Developer Diary: The Future of Data Semantics

Developer Diary

Developer Diary · You Heard It Here First · 19 December 2003

The Future of Data Semantics

Broad-based interest in data semantics is growing. Semantics are the subject of several W3C standards and global language efforts. A typical example is the Dublin Core Metadata Initiative. This effort is well known among database specialists. The use of semantics and the interest in creating domain-specific systems that define data is leading to greater interoperability and access to information. Is it also showing the way towards artificial intelligence?

When semantics are used the definer creates symbols that describe other symbols. For example in a database a field may be unnamed. It is just "Field 1"; not much information there. If it called SST that is more helpful. In the context of oceanography it would probably be referring to sea surface temperature. If the field had a description attribute identifying it as "sea surface temperature" that would remove all doubt even without the context. If there is another attribute, units, with the value "degrees centigrade" there is even more information. But what is "units"? For an English speaker the meaning is obvious except to a small child in which case more explanation might be necessary. By repeating this process to a sufficient degree can intelligent awareness be created?

To answer this question consider metadata more closely. Just what is it? To me the most basic example of metadata is string length. Modern languages like Java and VB implement strings by prepending them with their length. It may seem obvious to a programmer today to implement a string by tagging it with its length, but this was not always the case. In the old days other conventional (non-metadata) methods were used. For example in the language C a string was and still is implemented by a delimiter, the value 0 (out of 256 possible values) indicating the end of the string. In this case a certain data value has a coded significance. This defective implementation which dates to 1970 when programming technique was in its infancy has had untold costs over the last 30 years. For one thing every string operation done in C, for example a copy, is slower than in modern languages because a search must be done for the delimiter. Another huge cost has been the bugs. Every time a programmer forgot to append a '0' to the end of a string a nasty, difficult-to-discover bug was created. It seems completely stupid, but many programmers spend their whole lives using this defective implementation. The moral is to see that even the simplest possible use of metadata is not obvious and the importance of separating data from control information is also non-obvious.

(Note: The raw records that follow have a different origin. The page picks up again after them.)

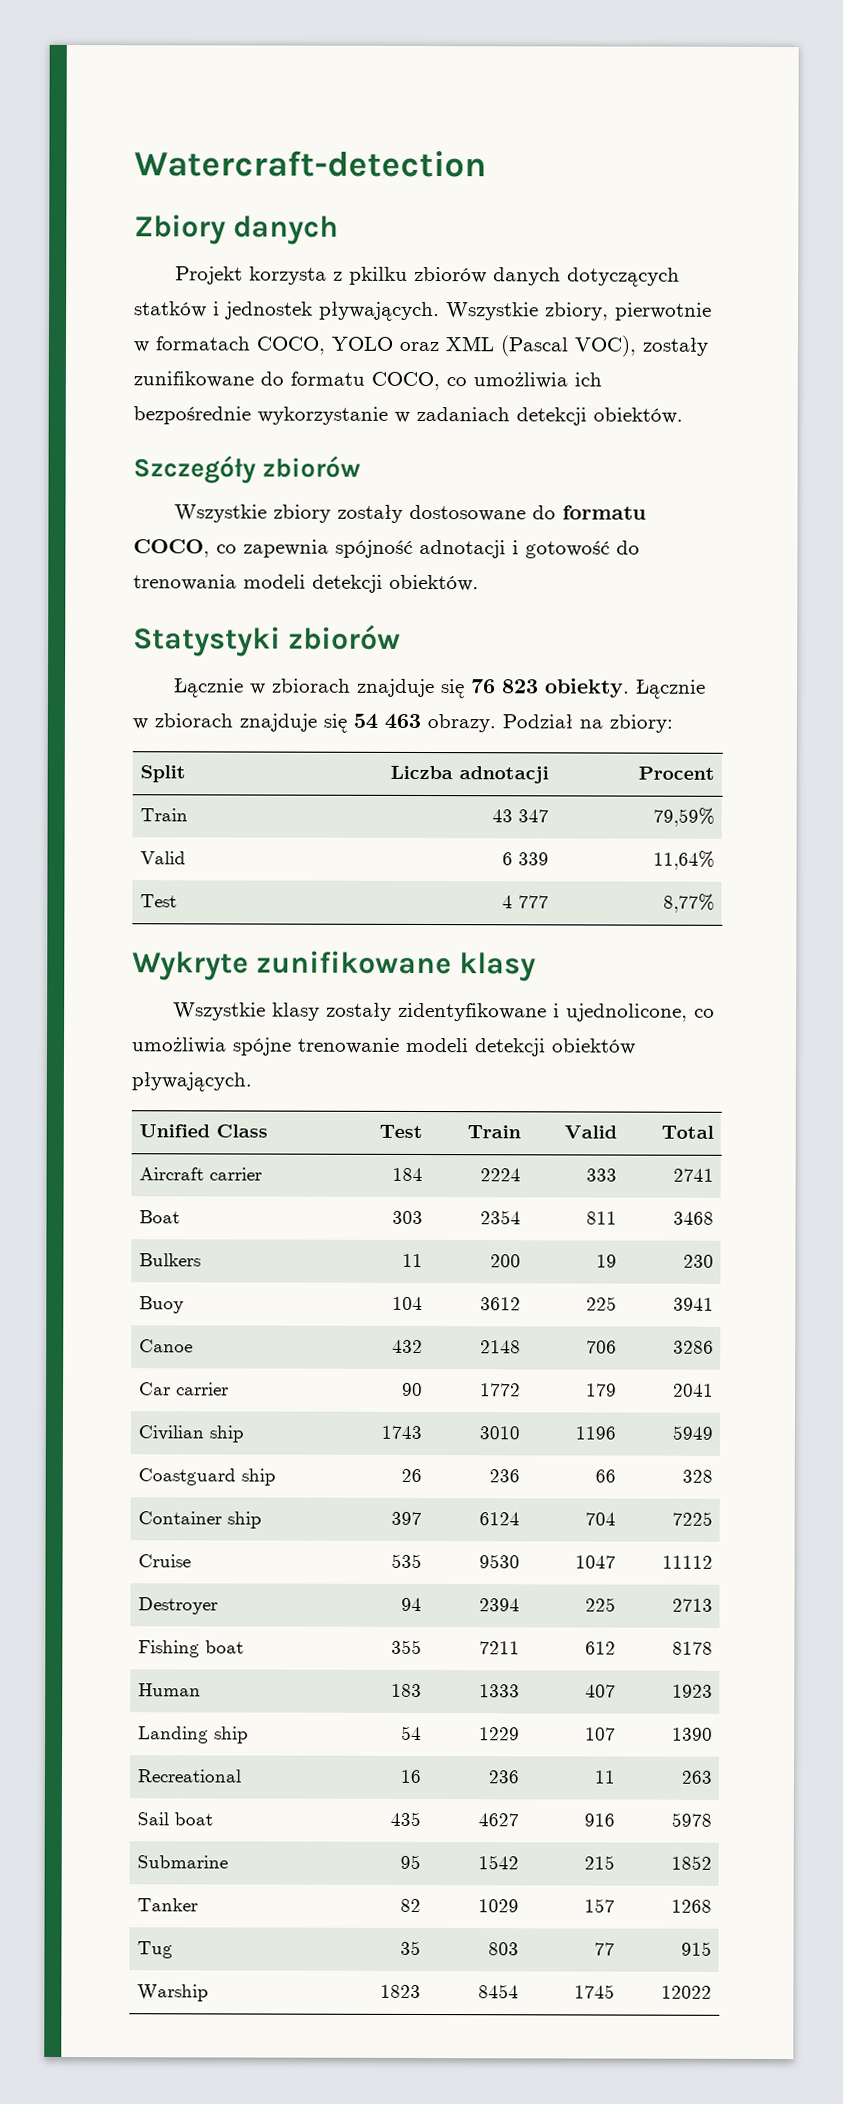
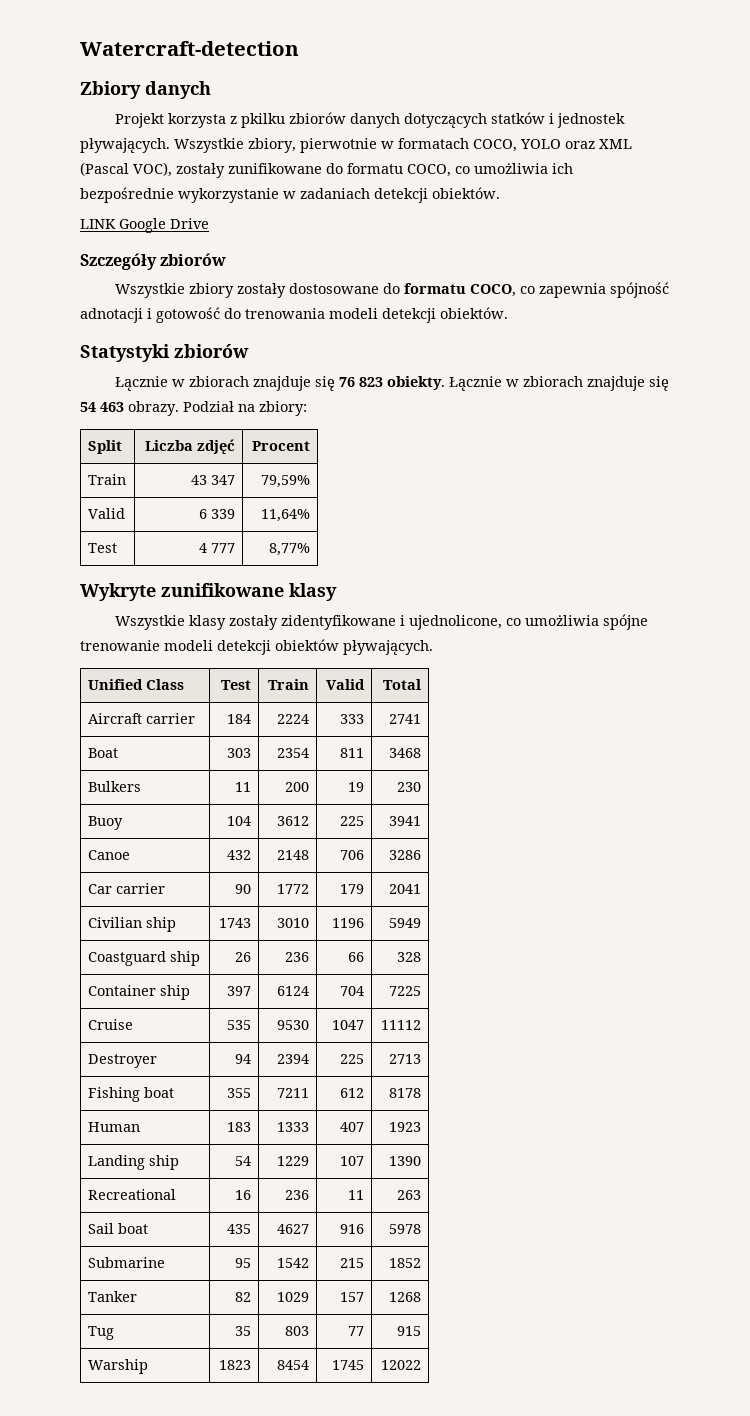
+ LINK Google Drive
- Split | Liczba adnotacji | Procent
+ Split | Liczba zdjęć | Procent

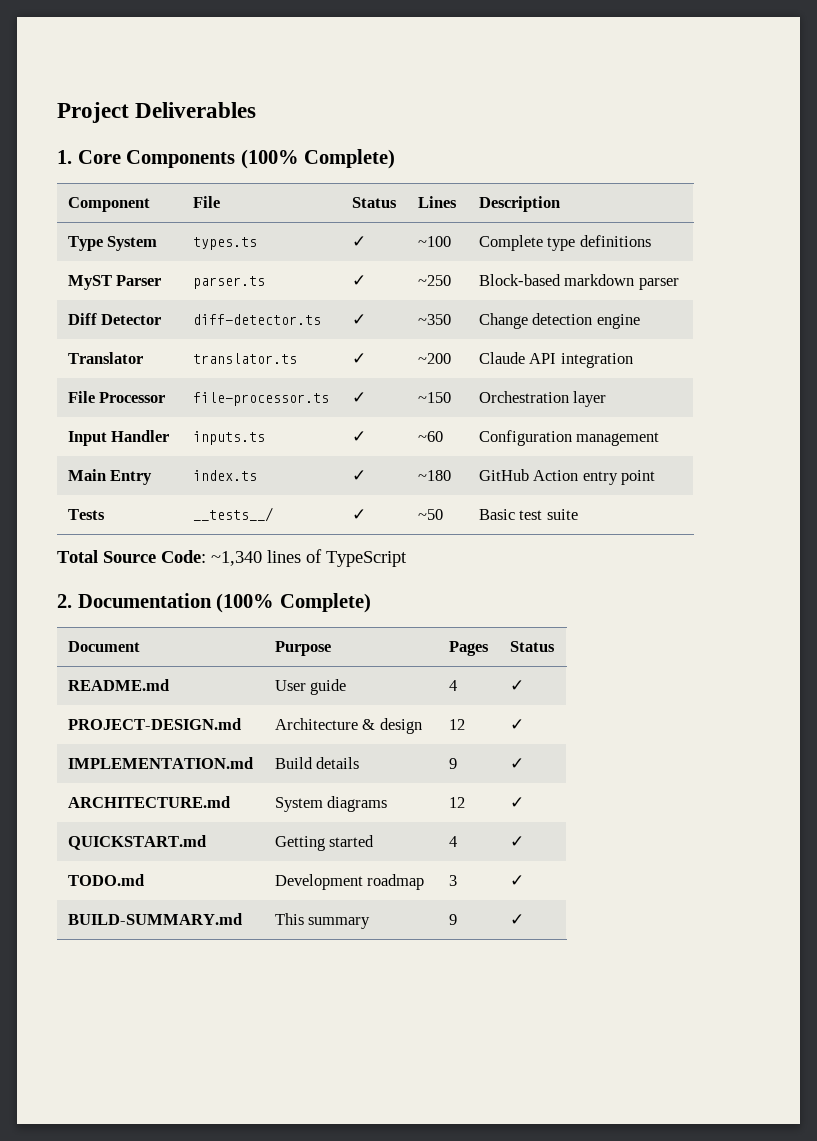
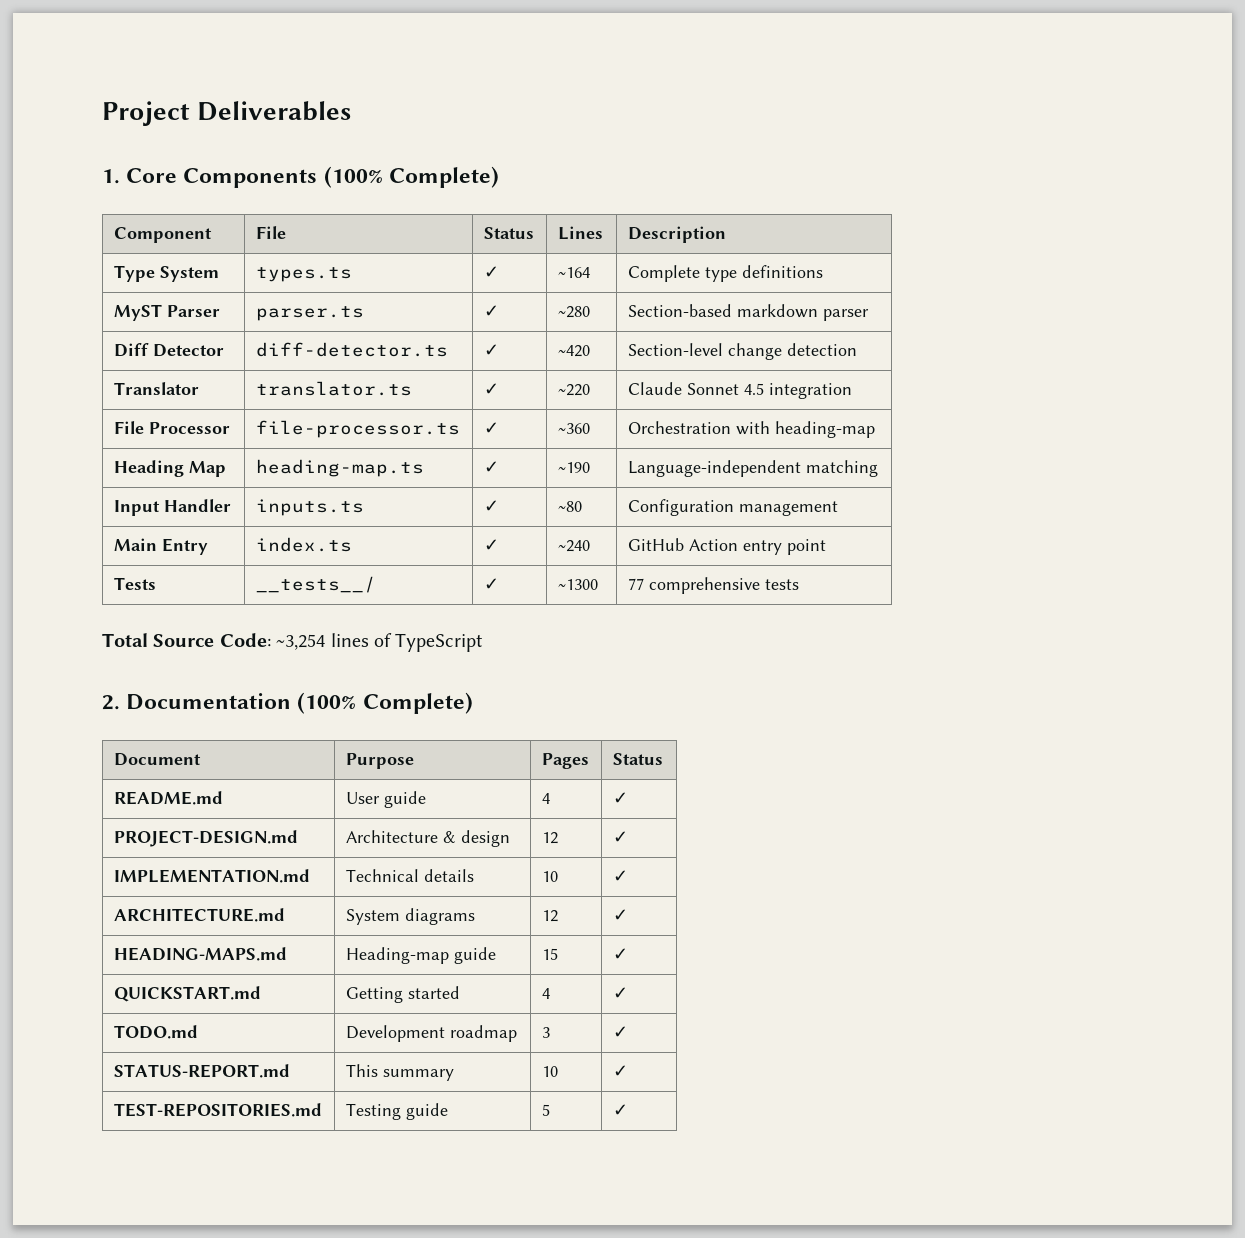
- Type System | types.ts | ✓ | ~100 | Complete type definitions
+ Type System | types.ts | ✓ | ~164 | Complete type definitions
- MyST Parser | parser.ts | ✓ | ~250 | Block-based markdown parser
+ MyST Parser | parser.ts | ✓ | ~280 | Section-based markdown parser
- Diff Detector | diff-detector.ts | ✓ | ~350 | Change detection engine
+ Diff Detector | diff-detector.ts | ✓ | ~420 | Section-level change detection
- Translator | translator.ts | ✓ | ~200 | Claude API integration
+ Translator | translator.ts | ✓ | ~220 | Claude Sonnet 4.5 integration
- File Processor | file-processor.ts | ✓ | ~150 | Orchestration layer
+ File Processor | file-processor.ts | ✓ | ~360 | Orchestration with heading-map
+ Heading Map | heading-map.ts | ✓ | ~190 | Language-independent matching
- Input Handler | inputs.ts | ✓ | ~60 | Configuration management
+ Input Handler | inputs.ts | ✓ | ~80 | Configuration management
- Main Entry | index.ts | ✓ | ~180 | GitHub Action entry point
+ Main Entry | index.ts | ✓ | ~240 | GitHub Action entry point
- Tests | __tests__/ | ✓ | ~50 | Basic test suite
+ Tests | __tests__/ | ✓ | ~1300 | 77 comprehensive tests
- Total Source Code: ~1,340 lines of TypeScript
+ Total Source Code: ~3,254 lines of TypeScript
- IMPLEMENTATION.md | Build details | 9 | ✓
+ IMPLEMENTATION.md | Technical details | 10 | ✓
+ HEADING-MAPS.md | Heading-map guide | 15 | ✓
- BUILD-SUMMARY.md | This summary | 9 | ✓
+ STATUS-REPORT.md | This summary | 10 | ✓
+ TEST-REPOSITORIES.md | Testing guide | 5 | ✓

This is what semantics are: control information. In the beginning you start with the raw signal (the data) which in itself is meaningless. Then you add a control. By considering the control itself to be a signal you can add new controls on top of it and so on. Where does it end? Where is the meaning? The meaning comes with a relation. For example, when a human sees "unit", they relate that to their knowledge, "ah ha, I know what a unit is" and the meaning is created. The same thing happens within the computer. For example, if the data is being plotted by an automatic plotter, the plotter logic might be: if a "units" attribute is found with the data then label the axis with it. The computer may have no idea what "degrees centigrade" is, but that does not matter. What is important is that the computer knows what to do with it. The computer has made a relation.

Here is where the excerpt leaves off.